Dorothy Moskowitz, of the pioneering ’60’s experimental rock group, The United States of America, is still pushing boundaries and defining what it is to be an “experimental artist.”
Available today from our friends at Tompkins Square Records, Under an Endless Sky is a wholly unique beast. The record finds the legendary Moskowitz combining her creative forces with the equally adventurous electronic composer Francesco Paolo Paladino and composer and writer Luca Chino Ferrari. Together, along with a crack team of string and woodwind players and percussionists, they sculpted an alien soundscape full of modal melodies and iridescent tones.
Using only virtual sounds without the aid of guitar, bass or drums, the team of avant-garde artists created pieces of music that will forever be timeless. With singing bowl and chime sound baths, doomsday accordion assaults and mutated ballads, the songs on this record do not sound current, nor dated, but instead, they appear as though they came from an entirely different dimension altogether.
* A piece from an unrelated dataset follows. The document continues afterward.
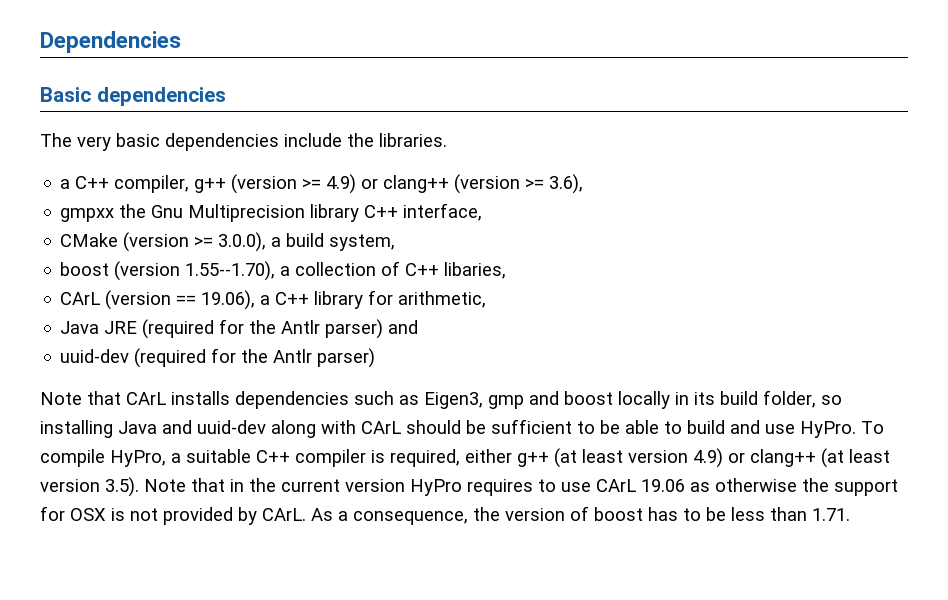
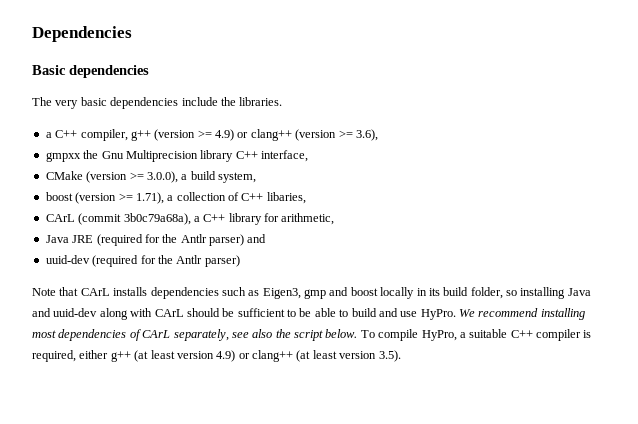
[185,261,276,281] 1.55--1.70), -> [118,192,164,204] >= 1.71),
[105,290,256,310] (version == 19.06), -> [78,213,191,225] (commit 3b0c79a68a),
(856, 429) none -> [459,308,585,320] [32,329,358,341] We recommend installing most dependencies of CArL separately, see also the script below.
[144,478,898,496] [40,506,850,525] Note that in the current version HyPro requires to use CArL 19.06 as otherwise the support for OSX is not provided by CArL. As a consequence, the version of boost has to be less than 1.71. -> (401, 356) none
Tracks like “The Disappearance of Fireflies” feature kaleidoscopic arrays of Moskowitz’s soft dancing vocals, flute trills and rippling harp, recalling the modern work of fellow cult artist Linda Perhacs. Meanwhile, other pieces, like the sprawling 23-minute “Under an Endless Sky,” graft reedy drones and electronic pulses to swelling string sections. The record is a vast collage of extremely disparate sounds and styles, and yet Moskowitz, Paladino and Ferrari find ways to marry them all together harmoniously.